Accord « affreux » selon Trump
Mais début décembre, le Congrès américain a renouvelé pour dix ans l'Iran Sanctions Act (ISA). Le président sortant Barack Obama, très impliqué dans la conclusion de l'accord, a autorisé cette prolongation mais s'est abstenu de signer la loi. L'Iran a jugé que cette prolongation constituait une « violation » de l'accord nucléaire et accuse les États-Unis d'empêcher une réelle normalisation de ses relations économiques, notamment bancaires, avec le reste du monde.

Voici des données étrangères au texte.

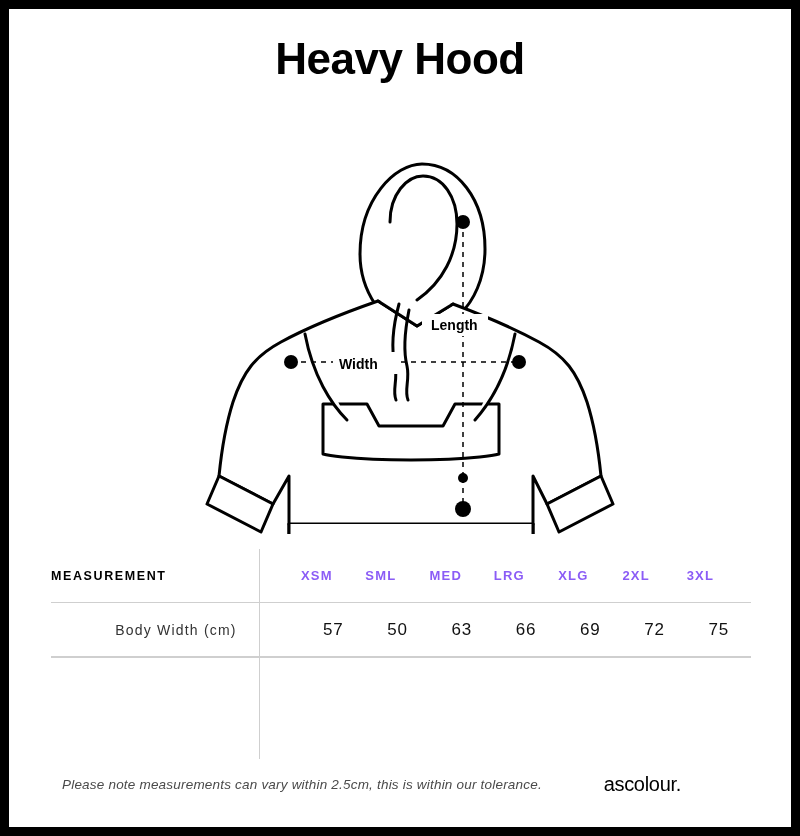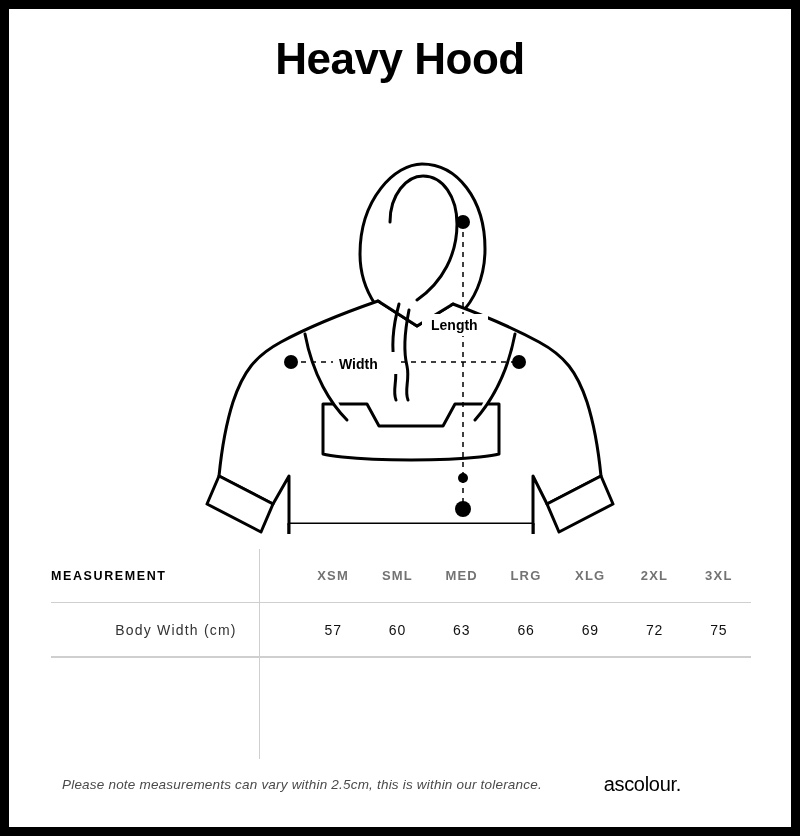--- a/index.html
+++ b/index.html
@@ -88,11 +88,11 @@
     width: 250px;
   }
   .hdr-size {
-    text-align: center;
+    text-align: left;
     font-size: 13px;
     font-weight: bold;
     letter-spacing: 1.2px;
-    color: #737373;
+    color: #8b5cf6;
   }
   .row-label {
     text-align: center;

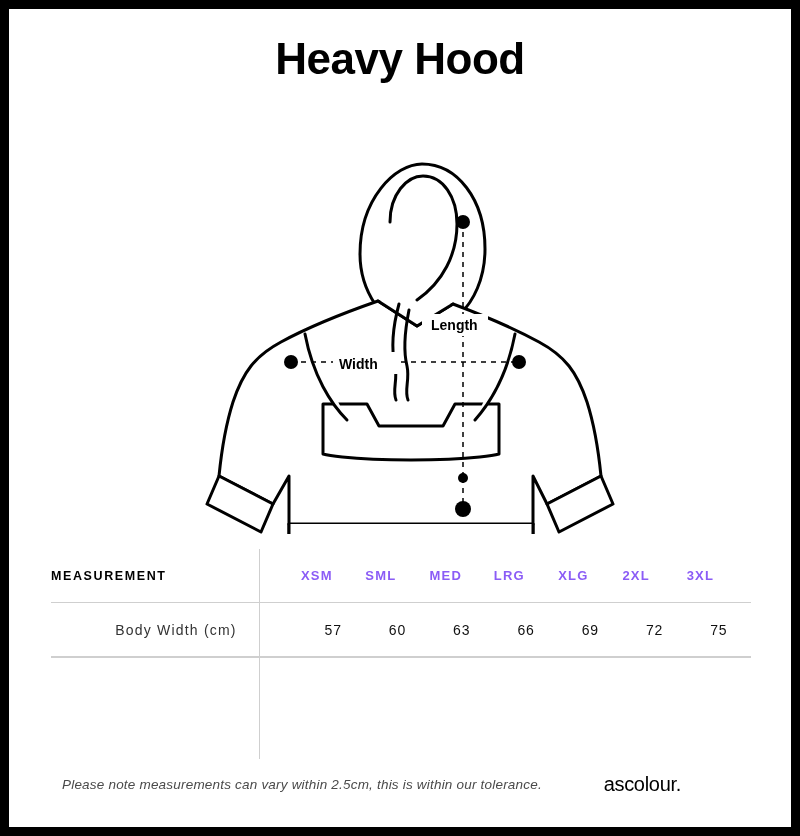--- a/index.html
+++ b/index.html
@@ -103,7 +103,7 @@
   }
   .cell-val {
     text-align: center;
-    font-size: 14px;
+    font-size: 17px;
     letter-spacing: 0.8px;
     color: #111;
   }

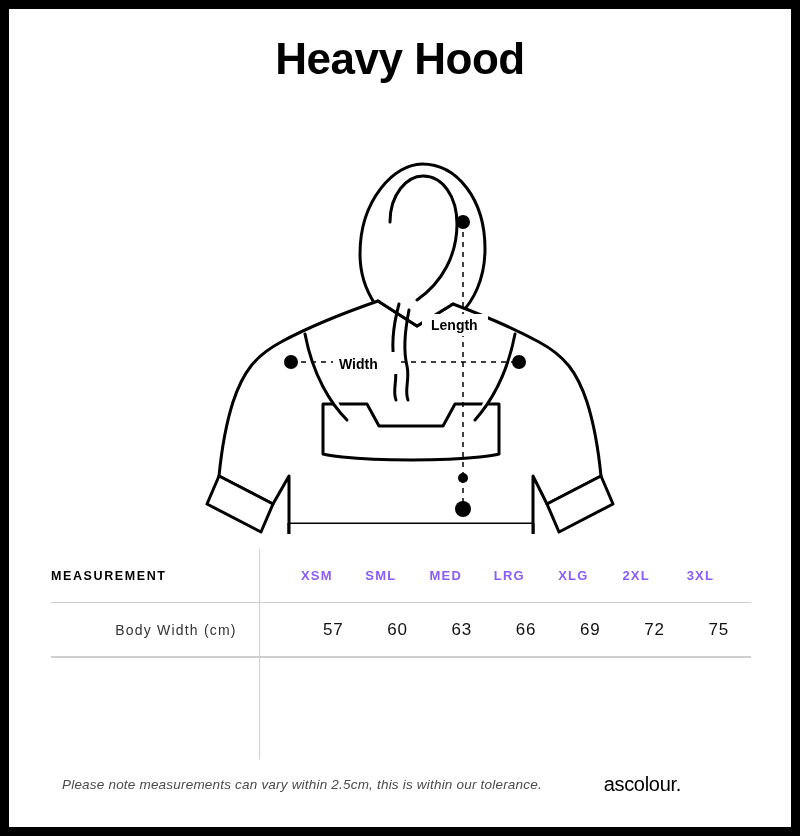--- a/index.html
+++ b/index.html
@@ -228,7 +228,7 @@
           <tr>
             <td class="row-label">Body Width (cm)</td>
             <td class="cell-val">57</td>
-            <td class="cell-val">60</td>
+            <td class="cell-val">50</td>
             <td class="cell-val">63</td>
             <td class="cell-val">66</td>
             <td class="cell-val">69</td>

Les États-Unis ont suspendu les sanctions anti-iraniennes liées au nucléaire, mais en imposent d'autres liées au non-respect des droits de l'homme par Téhéran, à son soutien au « terrorisme » au Moyen-Orient et à son programme de missiles balistiques. Les sanctions américaines pénalisent le secteur bancaire iranien ainsi que les industries de l'énergie et de la défense. De ce fait, les retombées économiques de l'accord nucléaire ont été beaucoup moins prometteuses qu'espéré par l'Iran, où cette frustration pourrait compromettre une éventuelle réélection du président modéré Hassan Rohani en mai.

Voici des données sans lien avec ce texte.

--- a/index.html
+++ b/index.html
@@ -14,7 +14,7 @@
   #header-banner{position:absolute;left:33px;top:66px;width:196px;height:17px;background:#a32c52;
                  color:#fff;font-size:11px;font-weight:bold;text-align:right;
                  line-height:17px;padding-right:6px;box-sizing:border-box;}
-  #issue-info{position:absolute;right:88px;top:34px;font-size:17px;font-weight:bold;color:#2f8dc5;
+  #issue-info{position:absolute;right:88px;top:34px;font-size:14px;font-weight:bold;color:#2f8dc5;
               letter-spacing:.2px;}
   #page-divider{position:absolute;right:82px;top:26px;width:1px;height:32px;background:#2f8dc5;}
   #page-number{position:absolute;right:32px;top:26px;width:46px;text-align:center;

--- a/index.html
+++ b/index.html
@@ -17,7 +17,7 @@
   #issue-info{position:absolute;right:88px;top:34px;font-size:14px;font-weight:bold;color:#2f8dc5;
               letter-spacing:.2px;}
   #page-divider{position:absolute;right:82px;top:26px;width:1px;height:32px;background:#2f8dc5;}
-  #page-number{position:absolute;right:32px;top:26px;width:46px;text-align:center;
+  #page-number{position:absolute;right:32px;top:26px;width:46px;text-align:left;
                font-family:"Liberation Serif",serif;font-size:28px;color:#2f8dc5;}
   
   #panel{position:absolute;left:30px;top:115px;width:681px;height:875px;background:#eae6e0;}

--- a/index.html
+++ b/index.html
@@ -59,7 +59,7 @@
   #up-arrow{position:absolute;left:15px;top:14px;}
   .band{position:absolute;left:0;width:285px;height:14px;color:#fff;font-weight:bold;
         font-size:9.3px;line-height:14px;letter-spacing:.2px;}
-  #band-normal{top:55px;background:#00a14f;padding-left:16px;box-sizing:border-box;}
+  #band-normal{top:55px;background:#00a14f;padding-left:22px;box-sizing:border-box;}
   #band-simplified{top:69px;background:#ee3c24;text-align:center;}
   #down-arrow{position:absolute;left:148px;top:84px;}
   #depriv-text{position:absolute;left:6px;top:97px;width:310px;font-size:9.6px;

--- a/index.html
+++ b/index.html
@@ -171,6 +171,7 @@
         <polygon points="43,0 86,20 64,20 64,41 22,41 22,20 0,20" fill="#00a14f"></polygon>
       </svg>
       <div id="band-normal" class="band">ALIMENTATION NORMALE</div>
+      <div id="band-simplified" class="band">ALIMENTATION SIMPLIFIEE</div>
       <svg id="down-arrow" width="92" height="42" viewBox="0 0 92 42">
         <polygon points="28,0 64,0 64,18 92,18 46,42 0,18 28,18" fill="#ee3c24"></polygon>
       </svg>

S'il a encore qualifié l'accord d'« affreux » dans un tweet fin décembre, M. Trump n'a pas précisé la marche qu'il entendait suivre concernant ce texte. Il a toutefois désigné comme futur patron de la CIA un farouche opposant à l'Iran, Mike Pompeo, qui a appelé à revenir sur un « accord désastreux ».
M. Obama a cependant douté que M. Trump puisse démanteler « un accord fantastique (...) qui empêche l'Iran d'obtenir une arme nucléaire ». Les autorités iraniennes ont, elles aussi, estimé qu'il ne pourrait pas revenir sur l'accord, notamment parce qu'il a été « entériné » par l'ONU. L'Union européenne a également insisté sur le caractère « multilatéral » de ce texte. M. Voronkov s'est également montré serein quant aux intentions de M. Trump, hier. « La campagne électorale est une chose, mais le stade où il entre en fonctions en est une autre », a-t-il confié avant la réunion à l'agence Tass, estimant que le nouveau président allait « avoir la possibilité de voir le document d'une autre façon ».